Pour permettre à la noce de se faire dans ce pays berrichon dont il garderait désormais un éternel souvenir, il retarda son départ et utilisa le temps que lui laissaient les délais légaux, à apporter à son nouvel établissement d'utiles améliorations.

Il avait acheté avant le départ de ses confrères une caravane spacieuse et presque neuve à un forain qui se retirait des affaires. Il se complut à l'embellir pour la rendre digne de sa compagne, dont ce serait désormais le séjour habituel, maintenant qu'elle allait rester vouée aux soins uniques du ménage.

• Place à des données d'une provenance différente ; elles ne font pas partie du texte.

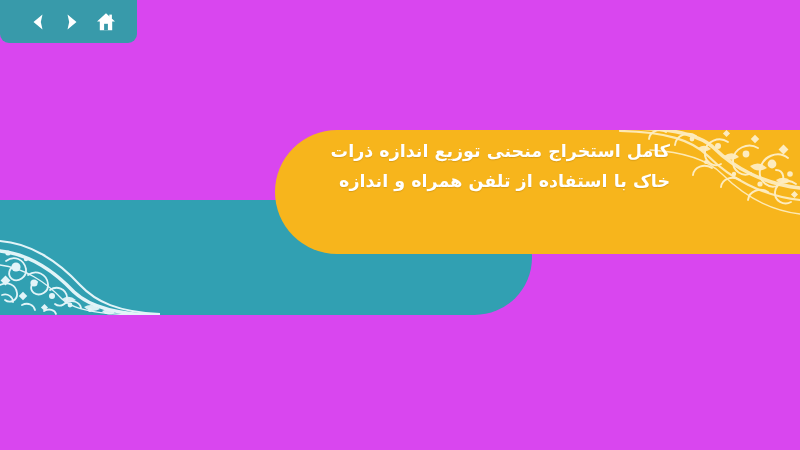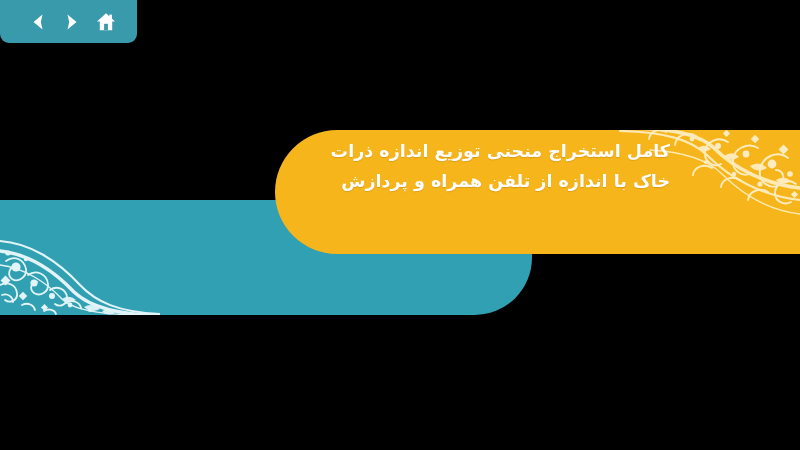--- a/index.html
+++ b/index.html
@@ -12,7 +12,7 @@
     width: 800px;
     height: 450px;
     overflow: hidden;
-    background: #000000;
+    background: #d946ef;
     font-family: "DejaVu Sans", sans-serif;
     user-select: none;
   }

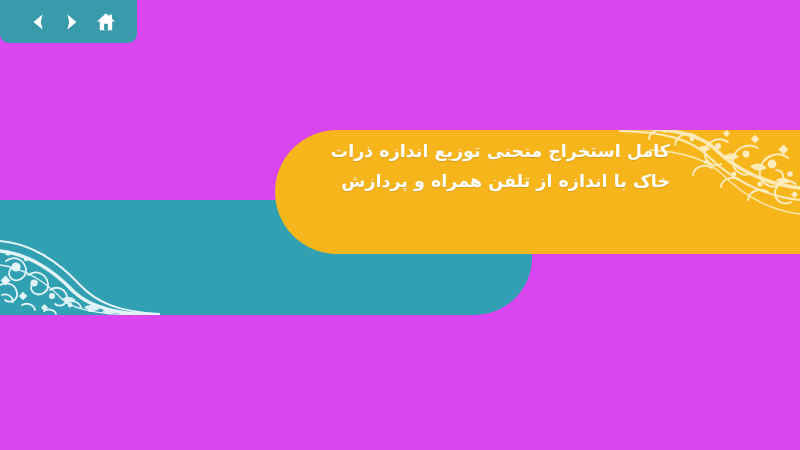--- a/index.html
+++ b/index.html
@@ -221,7 +221,7 @@
 
   <div class="title-block">
     <span class="title-line">کامل استخراج منحنی توزیع اندازه ذرات</span>
-    <span class="title-line">خاک با اندازه از تلفن همراه و پردازش</span>
+    <span class="title-line">خاک با استفاده از تلفن همراه و اندازه</span>
   </div>
 
 </div>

La vieille caravane de Michel, complètement mise à neuf, fut affectée au transport des animaux.

Et une fois le mariage accompli, ce fut plein d'orgueil et le coeur rempli d'espoir que, debout, à l'avant de sa maison roulante attelée d'un vigoureux cheval, il prit le chemin qui devait lui faire rejoindre le Voyage.

A présent, il ne doutait plus, il avait foi en son étoile. Il avait tout oublié, les déboires et les douleurs passées.

Son désir le plus cher, le ciel l'avait pour ainsi dire miraculeusement réalisé, car comment expliquer autrement le geste suprême de ce mourant, à qui il ne s'était jamais ouvert de ses sentiments, mettant dans sa main caleuse la petite main hâlée de Maria?

Par quelle divination, par quelle double vue le vieux ramoni avait-il lu au plus profond de son coeur?

Il était sûr à présent de faire fortune.

Après trois jours de marche, il atteignit Bourges où le Voyage était installé.